___ Records for the task ___

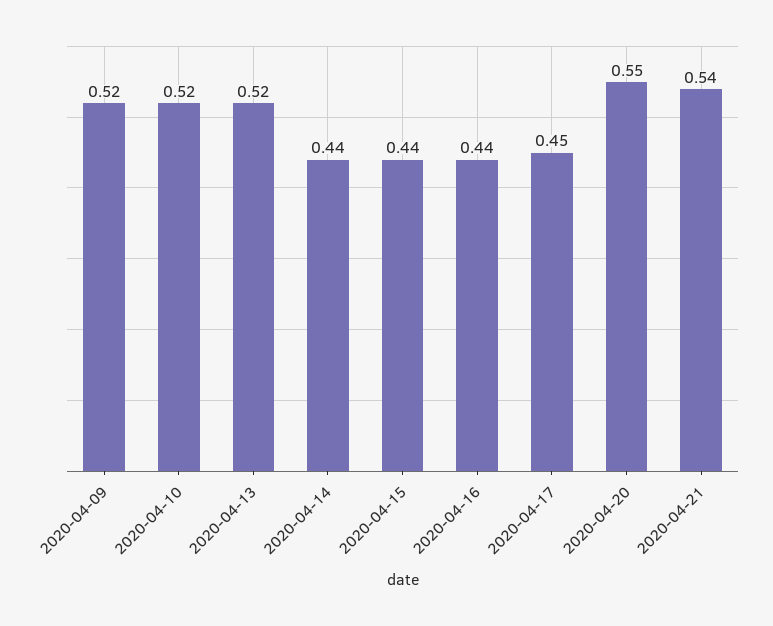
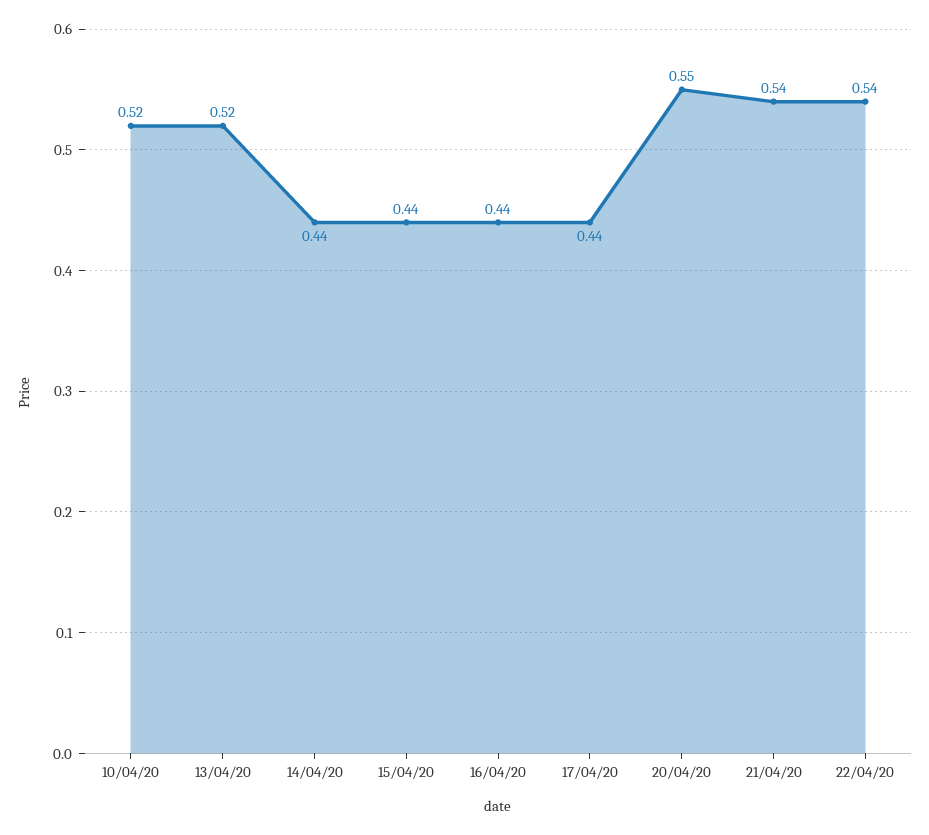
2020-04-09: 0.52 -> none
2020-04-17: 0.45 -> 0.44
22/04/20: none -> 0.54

___
___ Records for the task ___

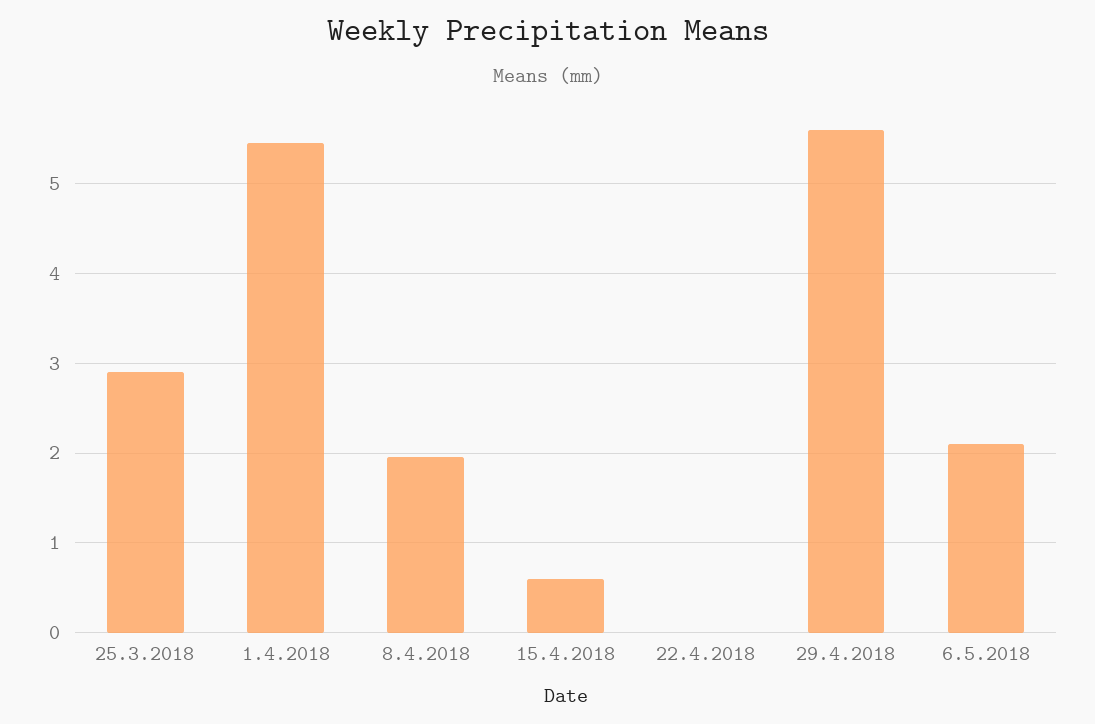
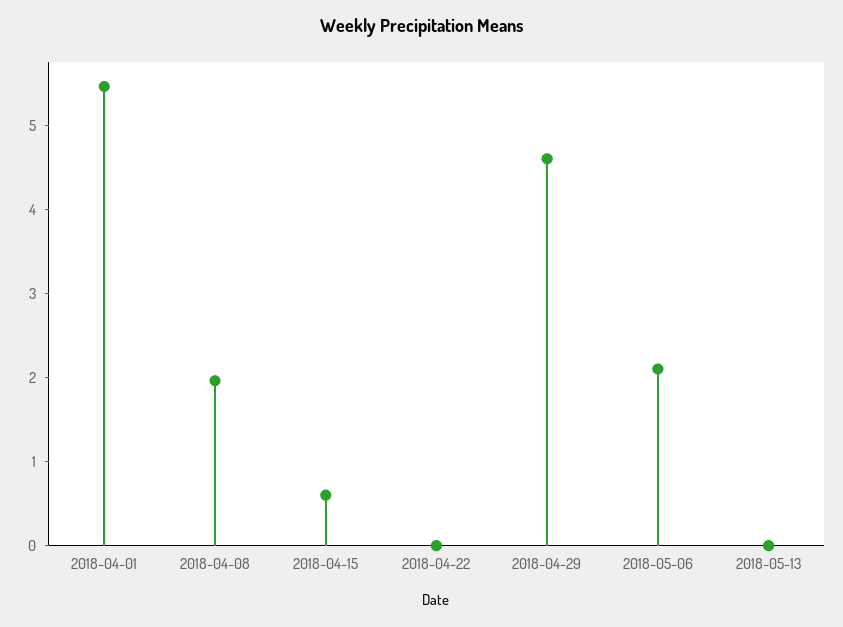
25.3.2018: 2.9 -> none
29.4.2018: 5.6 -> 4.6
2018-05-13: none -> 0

___

Problem requirements: Look above for the line holding "2020-04-09: 0.52 -> none" and the line holding "22/04/20: none -> 0.54", then output exactly those two lines and every line between them, nothing more.

Written response:
2020-04-09: 0.52 -> none
2020-04-17: 0.45 -> 0.44
22/04/20: none -> 0.54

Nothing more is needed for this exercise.